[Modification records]

BEGIN

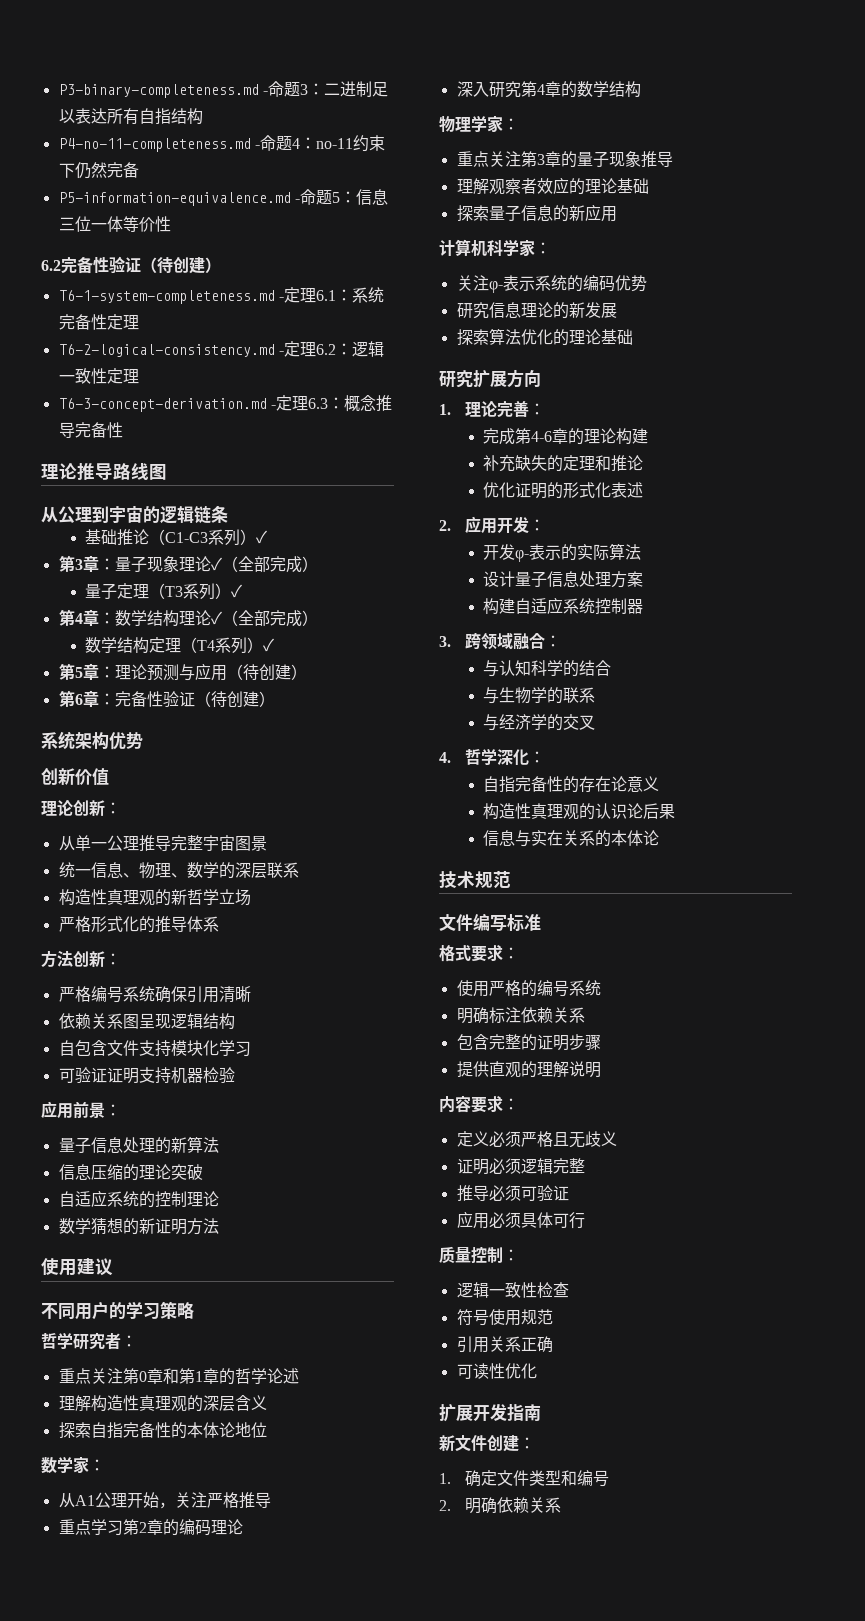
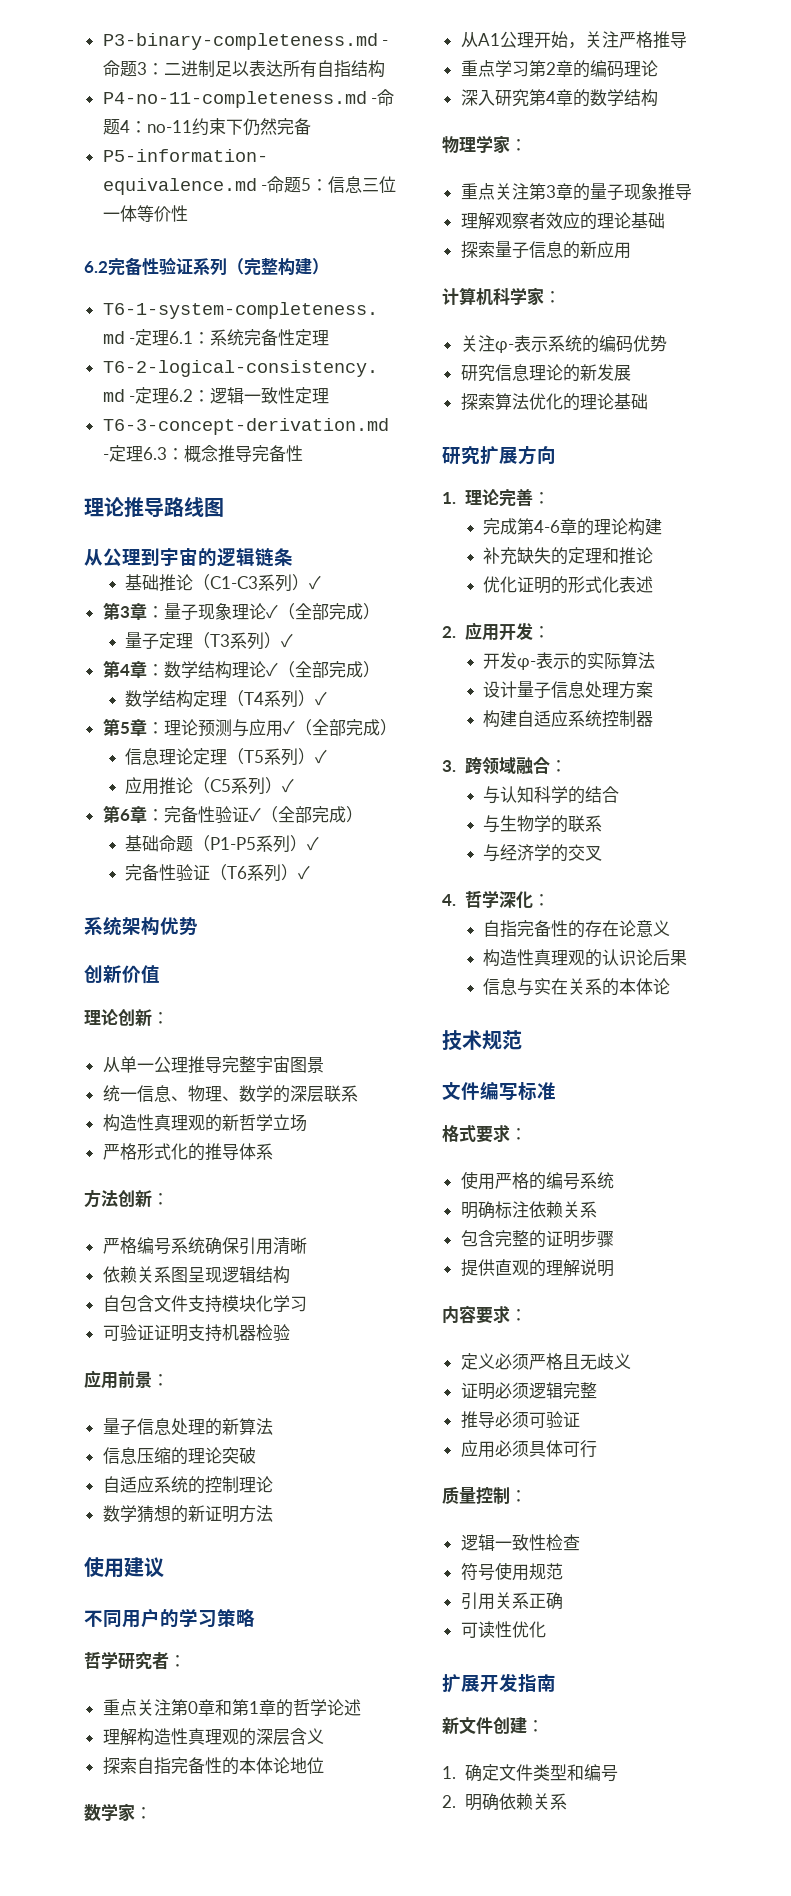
- 6.2完备性验证（待创建）
+ 6.2完备性验证系列（完整构建）
- 第5章：理论预测与应用（待创建）
+ 第5章：理论预测与应用✓（全部完成）
+ 信息理论定理（T5系列）✓
+ 应用推论（C5系列）✓
- 第6章：完备性验证（待创建）
+ 第6章：完备性验证✓（全部完成）
+ 基础命题（P1-P5系列）✓
+ 完备性验证（T6系列）✓

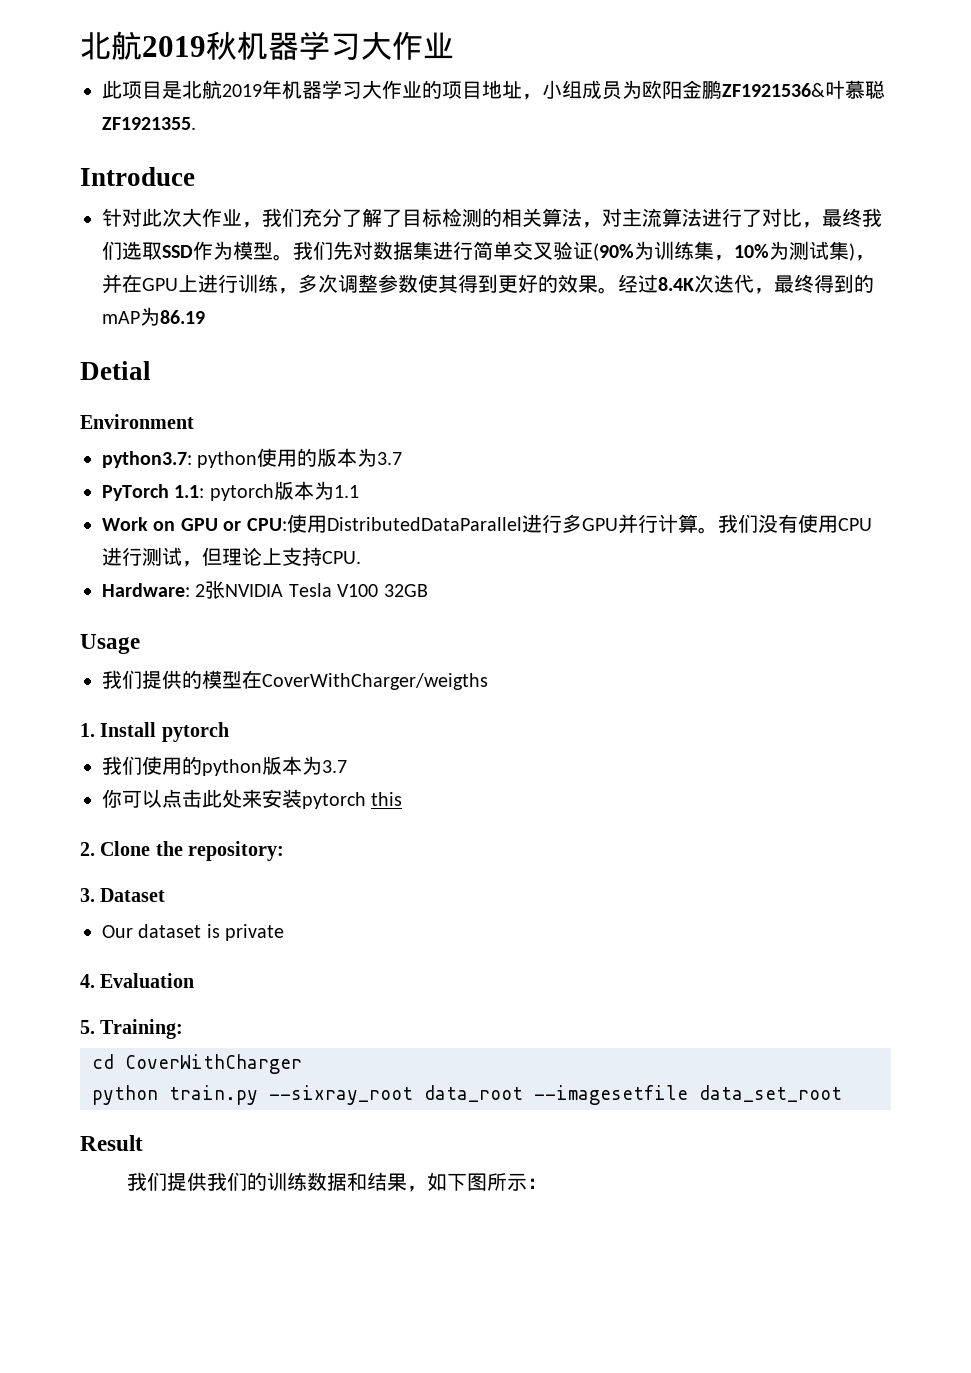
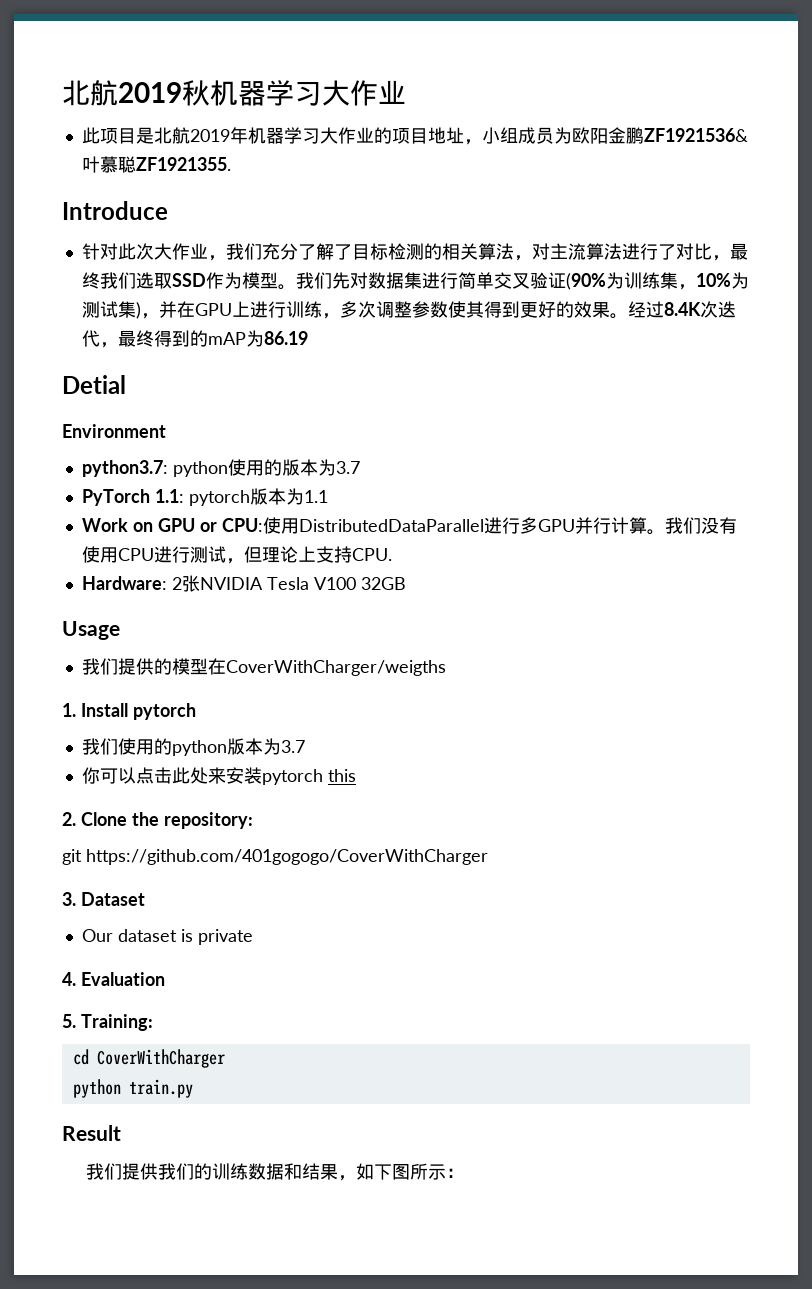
+ git https://github.com/401gogogo/CoverWithCharger
- python train.py --sixray_root data_root --imagesetfile data_set_root
+ python train.py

END

# To do
Using the records above, copy each line that contains "train".

# Solved problem
- python train.py --sixray_root data_root --imagesetfile data_set_root
+ python train.py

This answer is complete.